Когда Котхаджи вернулся на родину, он достал ветку с цветами. Ветка тут же превратилась в девушку, и они зажили вместе.
Учитель Пэккёль — «Сто лоскутьев»
Перевод А. В. Соловьева
Никто не знает, откуда он родом, а жил учитель под горой Нансан[239] в бедном домишке, одевался в лохмотья — рваньём обвешан, будто перепёлками. Люди так и прозвали его — учитель Сто лоскутьев из Восточной деревни. Как Жун Ци-ци[240] в далёкой древности, учитель никогда не расставался со своей цитрой, и она могла рассказать людям обо всём на свете — о добром и злом, о радости и горе, о мире и смуте.
Однажды вечером у соседей в деревне рушили зерно, и его жена, услышав стук песта, проговорила:
— У всех людей есть зерно, и они рушат его, только у меня одной ничего нет. Как же нам прожить до конца года?

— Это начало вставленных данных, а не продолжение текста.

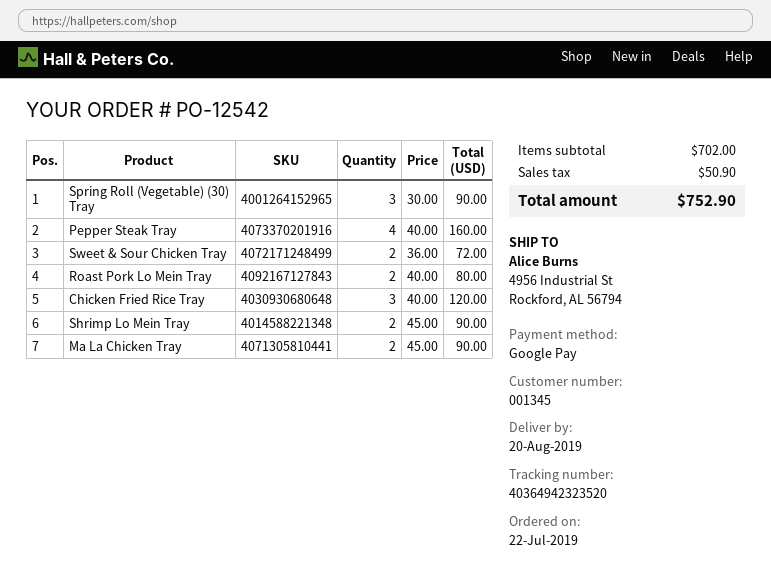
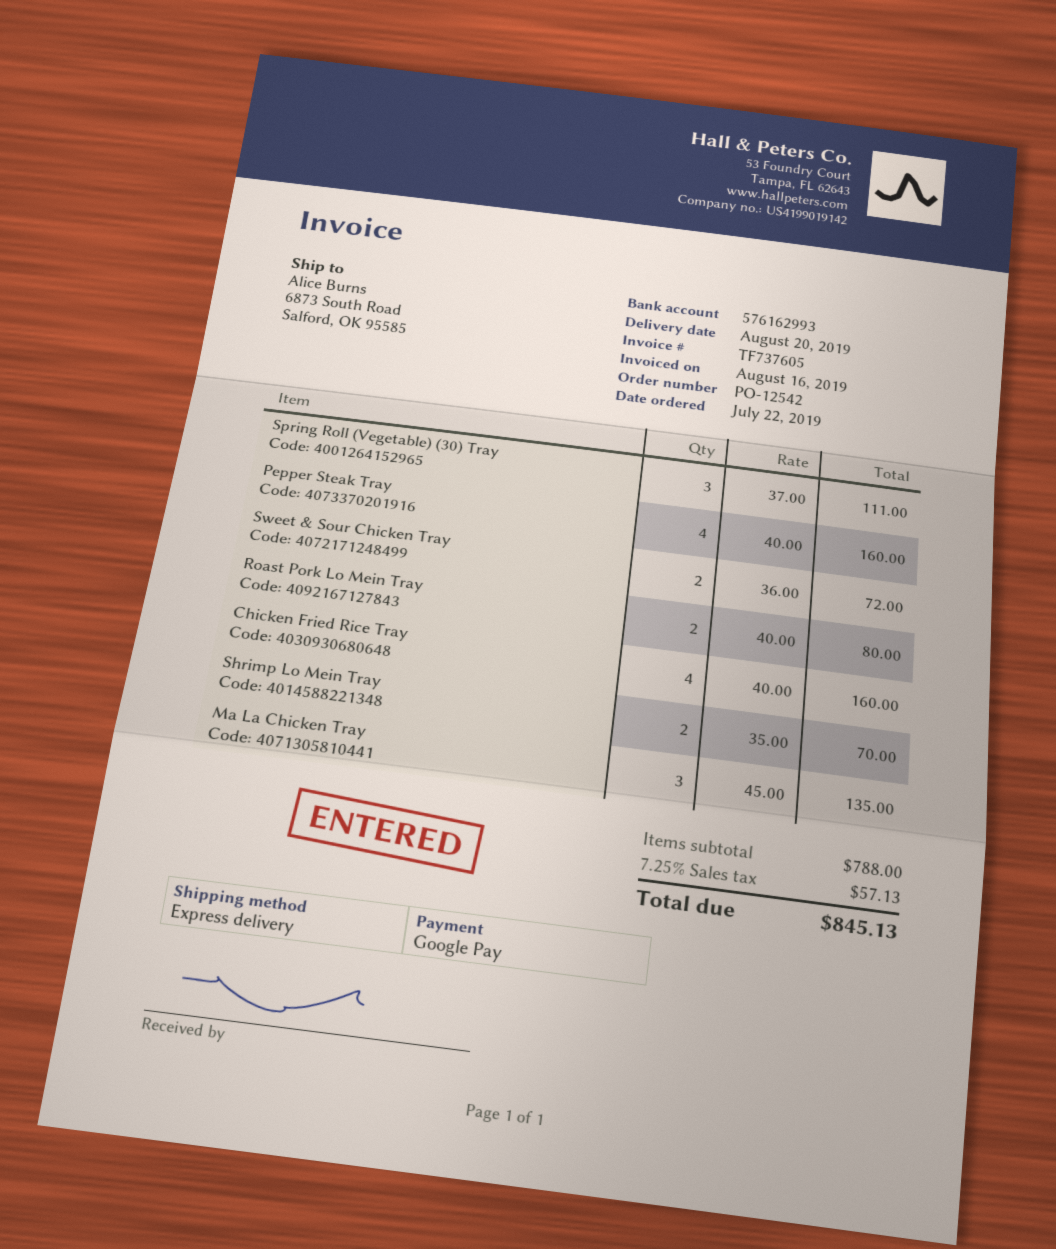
ship to: 4956 Industrial St, Rockford, AL 56794 -> 6873 South Road, Salford, OK 95585
Spring Roll (Vegetable) (30) Tray: 3 x 30.00 = 90.00 -> 3 x 37.00 = 111.00
Chicken Fried Rice Tray: 3 x 40.00 = 120.00 -> 4 x 40.00 = 160.00
Shrimp Lo Mein Tray: 2 x 45.00 = 90.00 -> 2 x 35.00 = 70.00
Ma La Chicken Tray: 2 x 45.00 = 90.00 -> 3 x 45.00 = 135.00
subtotal: 702.00 -> 788.00
tax: 50.90 -> 57.13
total: 752.90 -> 845.13

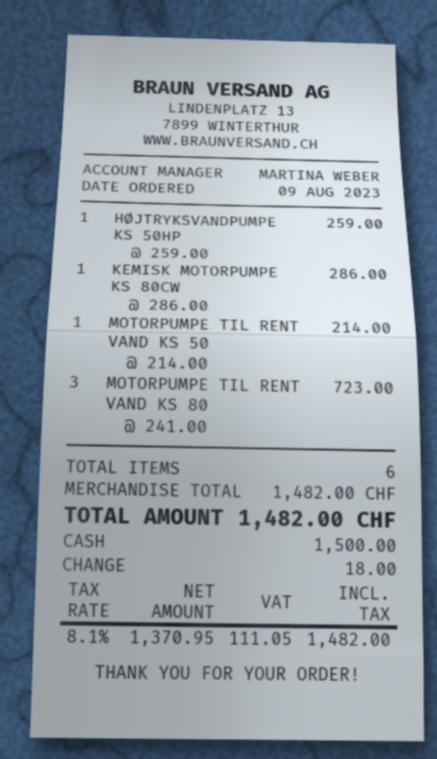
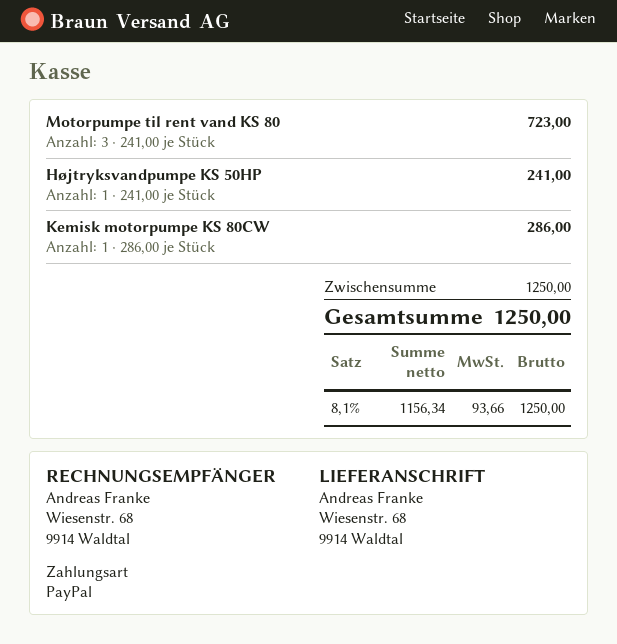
payment method: cash -> PayPal
HØJTRYKSVANDPUMPE KS 50HP: 1 x 259.00 = 259.00 -> 1 x 241.00 = 241.00
MOTORPUMPE TIL RENT VAND KS 50: 1 x 214.00 = 214.00 -> none
subtotal: 1482.00 -> 1250.00
net: 1370.95 -> 1156.34
tax: 8.1% = 111.05 -> 8.1% = 93.66
total: 1482.00 -> 1250.00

Учитель поднял взор к небесам и вздохнул:
— Жизнью и смертью ведает судьба, а богатство и знатность — по воле Неба. Не отвратишь то, что грядет, не догонишь то, что ушло. Зачем же так горевать? Давай-ка я лучше утешу тебя песенкой о стуке песта!
И он тут же так ударил по струнам своей цитры, будто и на самом деле раздался перестук песта. Эта песенка потом разошлась по миру, и её назвали «Песней ступы».